_Required action_
From the records below, set down exactly the lines starting with the line that contains "letter-spacing: 7px;" and going on through the line that contains "font-size: 22px;". Nothing else is wanted.

_Records supplied_

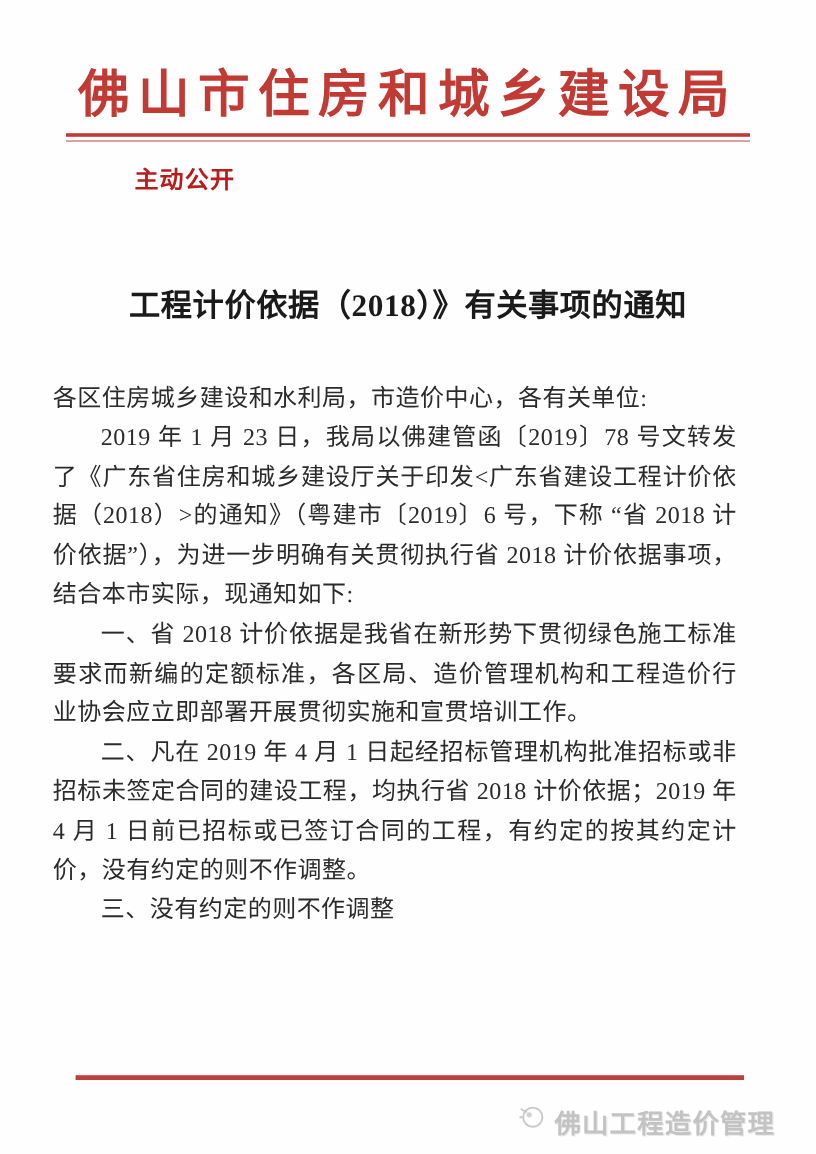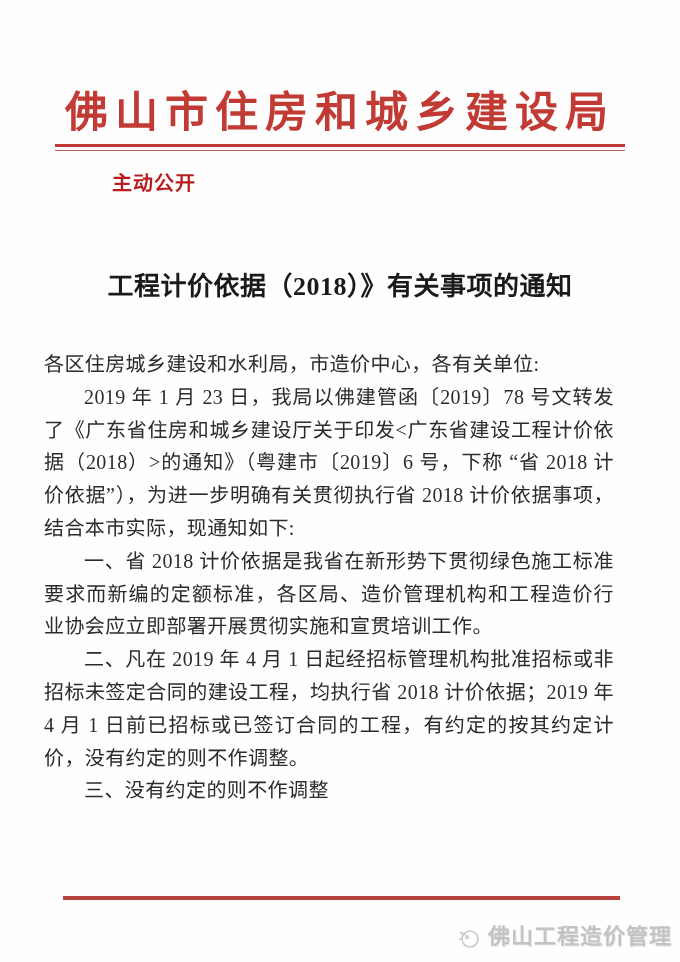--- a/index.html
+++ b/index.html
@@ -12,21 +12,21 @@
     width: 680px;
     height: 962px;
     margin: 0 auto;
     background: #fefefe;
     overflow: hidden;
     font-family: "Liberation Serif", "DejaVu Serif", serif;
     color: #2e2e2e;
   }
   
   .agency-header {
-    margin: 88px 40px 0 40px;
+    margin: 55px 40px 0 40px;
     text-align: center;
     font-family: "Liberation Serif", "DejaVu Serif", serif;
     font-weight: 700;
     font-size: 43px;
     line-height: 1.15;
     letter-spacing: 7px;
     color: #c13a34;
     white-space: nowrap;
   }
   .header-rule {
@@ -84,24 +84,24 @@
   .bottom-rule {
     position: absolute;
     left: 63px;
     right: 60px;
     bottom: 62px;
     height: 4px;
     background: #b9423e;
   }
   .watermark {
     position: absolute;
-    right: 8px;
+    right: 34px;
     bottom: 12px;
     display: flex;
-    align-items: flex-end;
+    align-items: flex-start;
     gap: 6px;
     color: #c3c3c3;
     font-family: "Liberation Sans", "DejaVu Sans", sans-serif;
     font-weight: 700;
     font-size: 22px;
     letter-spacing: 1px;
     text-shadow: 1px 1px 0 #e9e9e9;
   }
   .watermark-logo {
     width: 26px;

_Answer space_
     letter-spacing: 7px;
     color: #c13a34;
     white-space: nowrap;
   }
   .header-rule {
@@ -84,24 +84,24 @@
   .bottom-rule {
     position: absolute;
     left: 63px;
     right: 60px;
     bottom: 62px;
     height: 4px;
     background: #b9423e;
   }
   .watermark {
     position: absolute;
-    right: 8px;
+    right: 34px;
     bottom: 12px;
     display: flex;
-    align-items: flex-end;
+    align-items: flex-start;
     gap: 6px;
     color: #c3c3c3;
     font-family: "Liberation Sans", "DejaVu Sans", sans-serif;
     font-weight: 700;
     font-size: 22px;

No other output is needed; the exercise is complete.